#### [EXERCISE OBJECTIVE]
A complete response lists each line of the data below that includes the word "number".

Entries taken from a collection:
Start of Block

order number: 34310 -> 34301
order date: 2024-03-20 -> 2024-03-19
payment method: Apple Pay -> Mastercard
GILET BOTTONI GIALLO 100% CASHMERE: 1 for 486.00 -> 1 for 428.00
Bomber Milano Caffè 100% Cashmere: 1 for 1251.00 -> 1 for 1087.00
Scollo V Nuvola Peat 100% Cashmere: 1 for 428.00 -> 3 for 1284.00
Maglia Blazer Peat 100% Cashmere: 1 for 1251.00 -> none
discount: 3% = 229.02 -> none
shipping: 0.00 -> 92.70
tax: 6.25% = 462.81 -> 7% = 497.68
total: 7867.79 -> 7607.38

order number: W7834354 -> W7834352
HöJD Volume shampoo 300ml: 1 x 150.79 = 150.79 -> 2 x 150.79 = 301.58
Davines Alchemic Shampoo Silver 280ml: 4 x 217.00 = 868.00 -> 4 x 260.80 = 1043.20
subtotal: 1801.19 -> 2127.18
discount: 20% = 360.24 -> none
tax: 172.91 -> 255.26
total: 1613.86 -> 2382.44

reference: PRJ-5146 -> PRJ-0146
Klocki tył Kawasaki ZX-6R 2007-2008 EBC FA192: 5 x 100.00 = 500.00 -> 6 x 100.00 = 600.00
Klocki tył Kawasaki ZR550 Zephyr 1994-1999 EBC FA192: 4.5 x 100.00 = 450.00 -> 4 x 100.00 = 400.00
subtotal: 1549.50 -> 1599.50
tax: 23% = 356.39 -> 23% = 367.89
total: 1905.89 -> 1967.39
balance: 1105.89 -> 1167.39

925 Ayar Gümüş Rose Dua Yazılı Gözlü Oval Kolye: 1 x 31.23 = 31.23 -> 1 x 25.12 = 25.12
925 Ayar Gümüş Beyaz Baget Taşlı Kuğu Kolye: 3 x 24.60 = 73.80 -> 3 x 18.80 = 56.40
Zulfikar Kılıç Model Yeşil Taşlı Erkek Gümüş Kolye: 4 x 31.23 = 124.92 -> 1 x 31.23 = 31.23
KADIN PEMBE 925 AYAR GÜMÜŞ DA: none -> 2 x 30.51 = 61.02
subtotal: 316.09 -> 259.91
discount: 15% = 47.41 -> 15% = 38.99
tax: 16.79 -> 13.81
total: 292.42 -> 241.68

End of Block

#### [EXERCISE RESULT]
order number: 34310 -> 34301
order number: W7834354 -> W7834352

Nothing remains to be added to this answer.